# What the task asks
Find every line with the string "overflow" in the material below and copy it.

----- Material provided

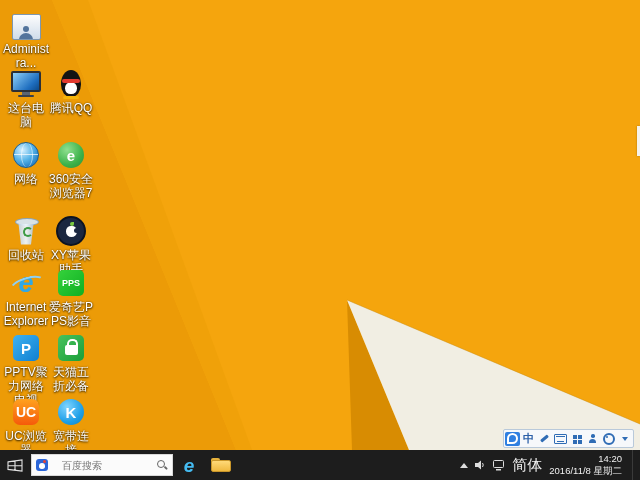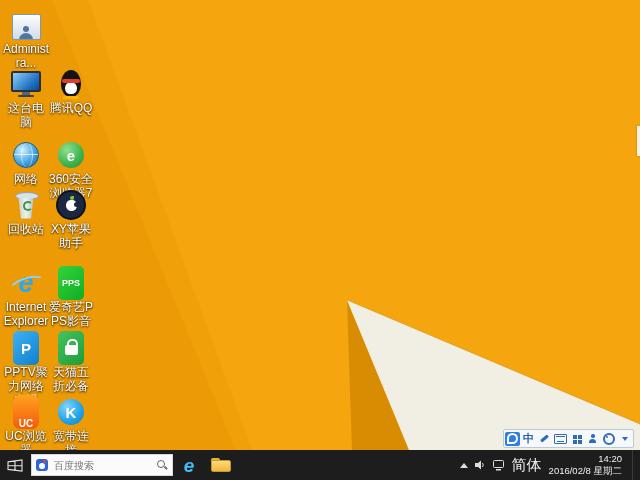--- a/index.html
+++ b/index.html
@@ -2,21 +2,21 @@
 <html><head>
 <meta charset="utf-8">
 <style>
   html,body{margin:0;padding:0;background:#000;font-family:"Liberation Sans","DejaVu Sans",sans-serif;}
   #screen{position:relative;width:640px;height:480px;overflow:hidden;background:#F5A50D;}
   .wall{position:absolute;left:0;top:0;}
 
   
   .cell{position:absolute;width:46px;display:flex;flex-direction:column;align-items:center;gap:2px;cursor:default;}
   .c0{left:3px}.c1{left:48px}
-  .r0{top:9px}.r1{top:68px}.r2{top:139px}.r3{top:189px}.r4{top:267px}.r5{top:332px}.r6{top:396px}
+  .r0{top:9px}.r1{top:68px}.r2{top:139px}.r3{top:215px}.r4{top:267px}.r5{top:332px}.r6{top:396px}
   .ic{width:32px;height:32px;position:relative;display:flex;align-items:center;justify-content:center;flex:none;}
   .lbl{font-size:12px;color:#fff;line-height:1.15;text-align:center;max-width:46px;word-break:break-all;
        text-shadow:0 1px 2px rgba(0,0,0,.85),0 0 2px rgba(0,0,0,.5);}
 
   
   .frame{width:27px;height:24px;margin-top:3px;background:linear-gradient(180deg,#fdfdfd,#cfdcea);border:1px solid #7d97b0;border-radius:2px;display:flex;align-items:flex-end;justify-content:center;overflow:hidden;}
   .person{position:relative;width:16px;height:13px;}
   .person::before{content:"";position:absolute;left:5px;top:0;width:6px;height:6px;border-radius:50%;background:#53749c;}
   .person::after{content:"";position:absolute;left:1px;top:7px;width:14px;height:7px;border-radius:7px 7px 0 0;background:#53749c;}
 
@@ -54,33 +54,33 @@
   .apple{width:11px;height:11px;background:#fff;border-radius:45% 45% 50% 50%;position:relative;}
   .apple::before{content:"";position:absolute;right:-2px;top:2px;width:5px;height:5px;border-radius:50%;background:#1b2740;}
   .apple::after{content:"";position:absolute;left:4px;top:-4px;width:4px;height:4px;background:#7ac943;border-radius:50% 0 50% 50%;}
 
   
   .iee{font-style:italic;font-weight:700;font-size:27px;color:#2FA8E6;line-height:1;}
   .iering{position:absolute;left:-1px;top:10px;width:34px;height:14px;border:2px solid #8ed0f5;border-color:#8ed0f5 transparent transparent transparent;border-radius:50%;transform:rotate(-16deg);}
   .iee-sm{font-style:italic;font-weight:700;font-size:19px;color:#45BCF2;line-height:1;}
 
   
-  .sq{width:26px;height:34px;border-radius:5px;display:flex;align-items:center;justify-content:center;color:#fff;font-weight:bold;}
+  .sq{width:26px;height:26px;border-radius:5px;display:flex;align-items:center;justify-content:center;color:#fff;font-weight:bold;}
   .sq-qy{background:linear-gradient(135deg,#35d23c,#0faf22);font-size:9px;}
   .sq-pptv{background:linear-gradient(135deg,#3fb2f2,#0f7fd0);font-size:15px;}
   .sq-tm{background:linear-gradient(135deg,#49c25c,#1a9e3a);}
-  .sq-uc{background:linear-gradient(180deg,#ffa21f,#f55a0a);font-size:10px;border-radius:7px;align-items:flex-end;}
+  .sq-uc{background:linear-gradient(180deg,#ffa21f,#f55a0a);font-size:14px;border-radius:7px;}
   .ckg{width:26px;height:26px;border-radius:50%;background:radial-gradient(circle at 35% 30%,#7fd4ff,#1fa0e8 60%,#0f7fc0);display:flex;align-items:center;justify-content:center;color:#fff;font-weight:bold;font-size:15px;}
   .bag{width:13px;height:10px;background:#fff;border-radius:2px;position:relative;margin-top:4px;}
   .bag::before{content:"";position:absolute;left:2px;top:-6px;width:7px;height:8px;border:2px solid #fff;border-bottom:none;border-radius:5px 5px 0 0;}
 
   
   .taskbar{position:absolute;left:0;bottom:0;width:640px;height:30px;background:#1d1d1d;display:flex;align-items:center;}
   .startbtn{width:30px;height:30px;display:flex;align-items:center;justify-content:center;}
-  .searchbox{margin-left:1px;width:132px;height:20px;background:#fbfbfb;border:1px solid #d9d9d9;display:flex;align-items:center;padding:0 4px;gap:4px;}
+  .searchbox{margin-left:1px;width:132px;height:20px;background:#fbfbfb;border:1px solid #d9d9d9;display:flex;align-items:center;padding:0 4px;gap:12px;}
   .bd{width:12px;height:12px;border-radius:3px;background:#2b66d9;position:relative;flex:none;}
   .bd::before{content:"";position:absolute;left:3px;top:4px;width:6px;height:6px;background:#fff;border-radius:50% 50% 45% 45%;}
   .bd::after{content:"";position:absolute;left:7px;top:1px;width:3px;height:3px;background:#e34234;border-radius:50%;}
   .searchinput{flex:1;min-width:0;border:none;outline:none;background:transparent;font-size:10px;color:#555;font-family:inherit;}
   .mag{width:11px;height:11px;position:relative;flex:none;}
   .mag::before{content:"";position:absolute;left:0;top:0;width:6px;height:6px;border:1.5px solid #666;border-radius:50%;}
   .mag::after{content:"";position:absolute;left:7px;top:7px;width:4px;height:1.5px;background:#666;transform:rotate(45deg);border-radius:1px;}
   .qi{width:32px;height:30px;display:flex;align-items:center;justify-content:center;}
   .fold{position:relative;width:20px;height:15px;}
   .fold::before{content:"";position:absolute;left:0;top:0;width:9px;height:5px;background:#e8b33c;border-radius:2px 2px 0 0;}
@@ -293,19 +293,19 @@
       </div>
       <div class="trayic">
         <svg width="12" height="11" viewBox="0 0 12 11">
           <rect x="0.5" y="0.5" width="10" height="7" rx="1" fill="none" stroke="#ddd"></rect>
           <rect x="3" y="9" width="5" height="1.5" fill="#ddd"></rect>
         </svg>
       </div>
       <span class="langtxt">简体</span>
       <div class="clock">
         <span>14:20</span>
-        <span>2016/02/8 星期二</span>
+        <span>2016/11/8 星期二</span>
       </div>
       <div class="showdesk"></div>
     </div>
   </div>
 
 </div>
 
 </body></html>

----------

# Response to this exercise
   #screen{position:relative;width:640px;height:480px;overflow:hidden;background:#F5A50D;}
   .frame{width:27px;height:24px;margin-top:3px;background:linear-gradient(180deg,#fdfdfd,#cfdcea);border:1px solid #7d97b0;border-radius:2px;display:flex;align-items:flex-end;justify-content:center;overflow:hidden;}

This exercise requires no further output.